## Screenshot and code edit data
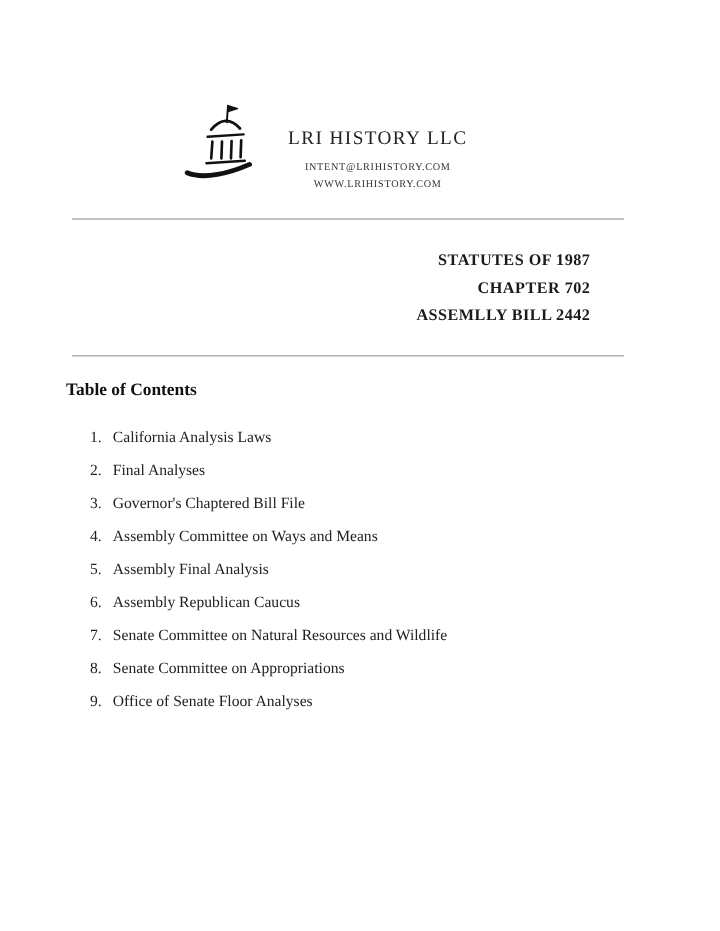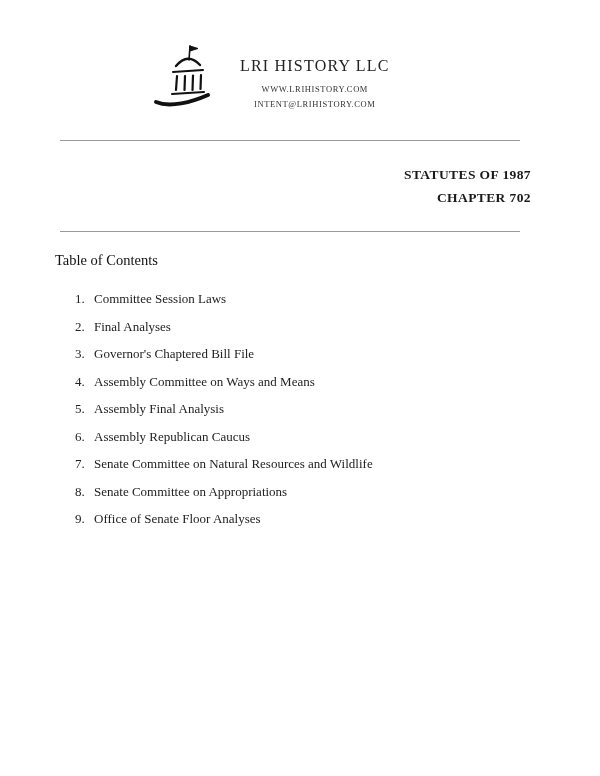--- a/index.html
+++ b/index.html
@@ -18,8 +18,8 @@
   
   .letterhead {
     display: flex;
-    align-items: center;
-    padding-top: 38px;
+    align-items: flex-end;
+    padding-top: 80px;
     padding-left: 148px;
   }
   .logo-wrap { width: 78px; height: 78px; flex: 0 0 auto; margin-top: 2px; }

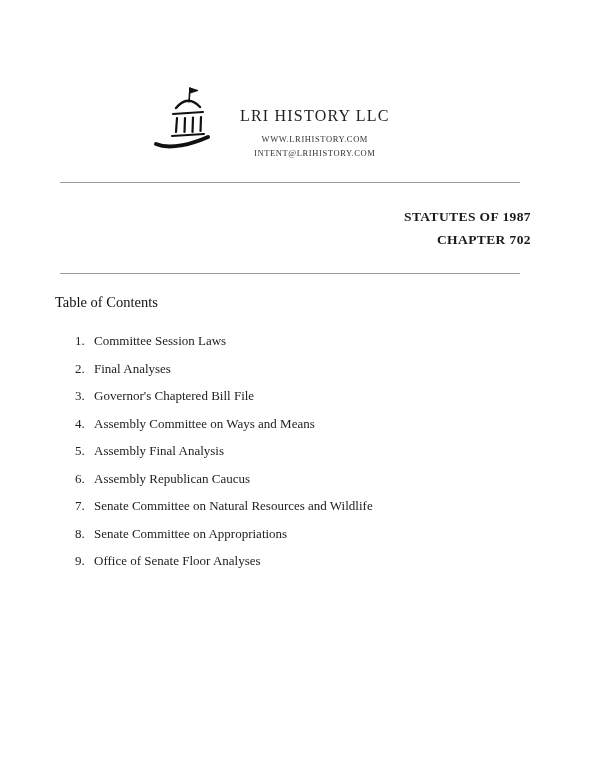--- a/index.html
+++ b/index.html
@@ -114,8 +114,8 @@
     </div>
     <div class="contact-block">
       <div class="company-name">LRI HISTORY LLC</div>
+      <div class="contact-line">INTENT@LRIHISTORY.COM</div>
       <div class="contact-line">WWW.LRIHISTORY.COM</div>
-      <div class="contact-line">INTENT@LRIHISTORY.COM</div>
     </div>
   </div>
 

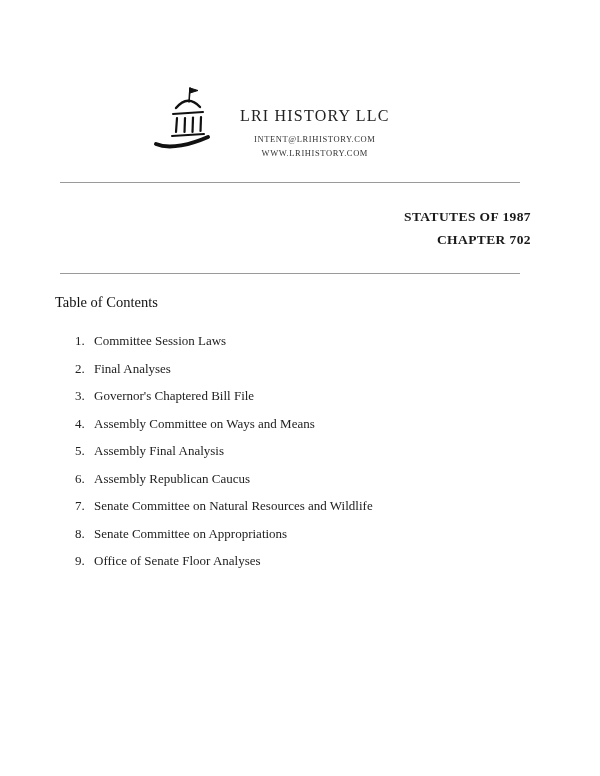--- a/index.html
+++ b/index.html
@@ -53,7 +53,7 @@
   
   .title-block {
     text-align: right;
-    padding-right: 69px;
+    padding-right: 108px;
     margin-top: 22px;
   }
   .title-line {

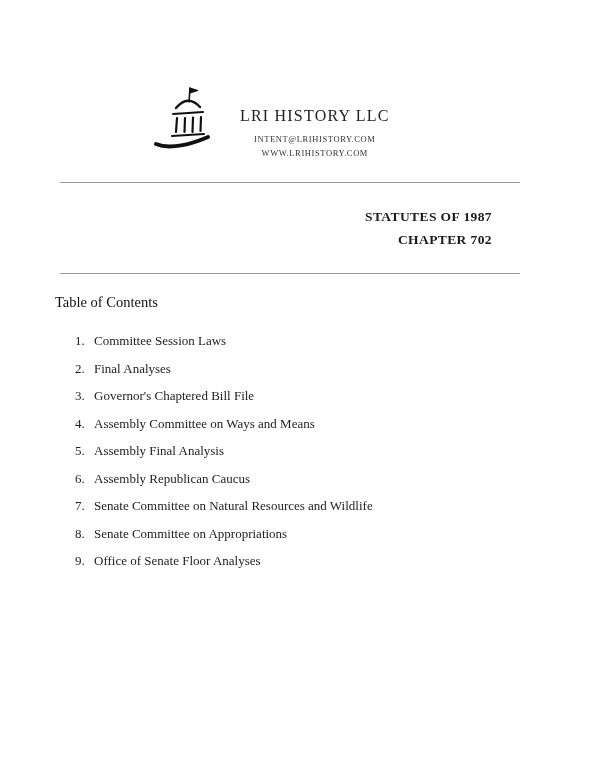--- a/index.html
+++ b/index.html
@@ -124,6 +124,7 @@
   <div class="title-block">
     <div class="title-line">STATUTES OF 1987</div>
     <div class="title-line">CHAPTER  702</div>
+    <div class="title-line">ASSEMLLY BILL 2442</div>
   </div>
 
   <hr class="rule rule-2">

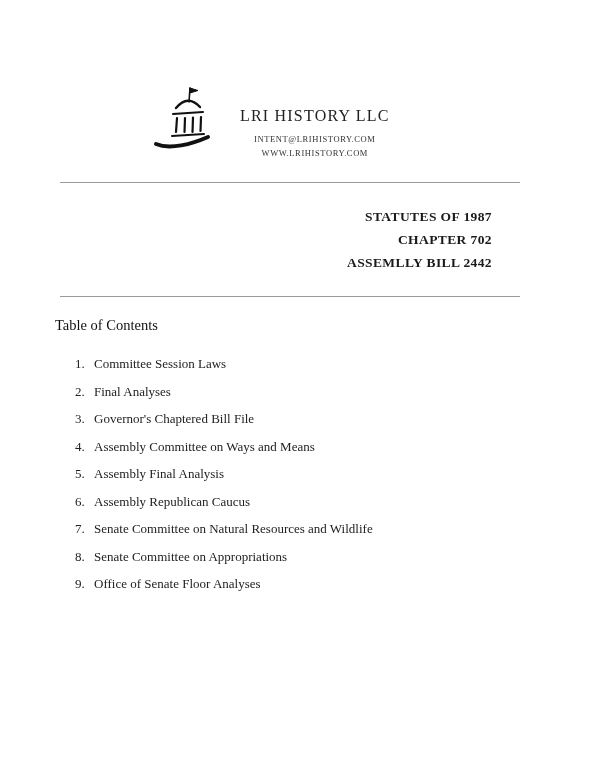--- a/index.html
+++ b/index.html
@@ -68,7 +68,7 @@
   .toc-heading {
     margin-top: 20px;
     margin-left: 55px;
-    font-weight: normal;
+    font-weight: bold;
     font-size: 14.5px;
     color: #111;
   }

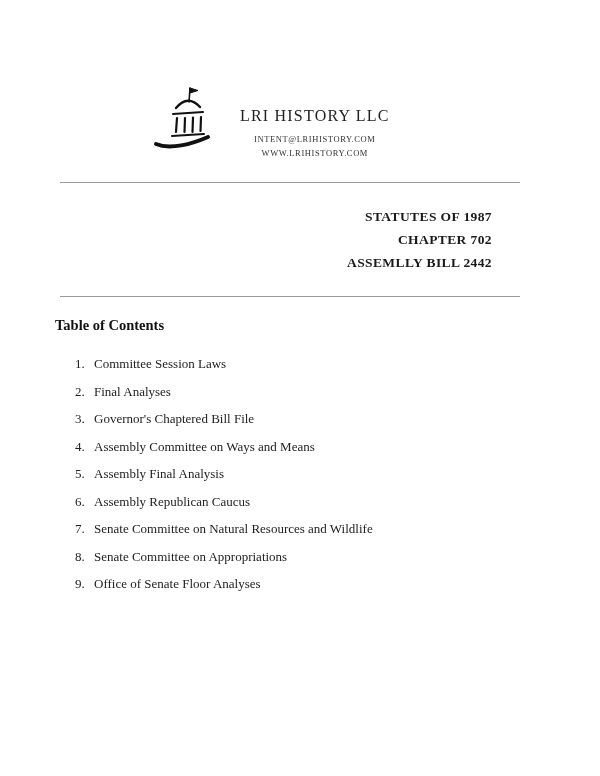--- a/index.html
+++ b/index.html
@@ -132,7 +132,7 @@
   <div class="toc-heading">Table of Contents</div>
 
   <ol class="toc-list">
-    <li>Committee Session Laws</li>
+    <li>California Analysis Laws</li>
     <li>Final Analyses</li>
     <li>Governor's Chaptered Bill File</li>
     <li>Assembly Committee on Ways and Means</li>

## WORK INSTRUCTION
Output exactly, and only, the lines of the entries above from the one with "padding-left: 148px;" up to and including the one with "text-align: right;"; pictures are to be left out.

## RESPONSE BOX
     padding-left: 148px;
   }
   .logo-wrap { width: 78px; height: 78px; flex: 0 0 auto; margin-top: 2px; }

--- a/index.html
+++ b/index.html
@@ -114,8 +114,8 @@
     </div>
     <div class="contact-block">
       <div class="company-name">LRI HISTORY LLC</div>
+      <div class="contact-line">INTENT@LRIHISTORY.COM</div>
       <div class="contact-line">WWW.LRIHISTORY.COM</div>
-      <div class="contact-line">INTENT@LRIHISTORY.COM</div>
     </div>
   </div>
 

--- a/index.html
+++ b/index.html
@@ -53,7 +53,7 @@
   
   .title-block {
     text-align: right;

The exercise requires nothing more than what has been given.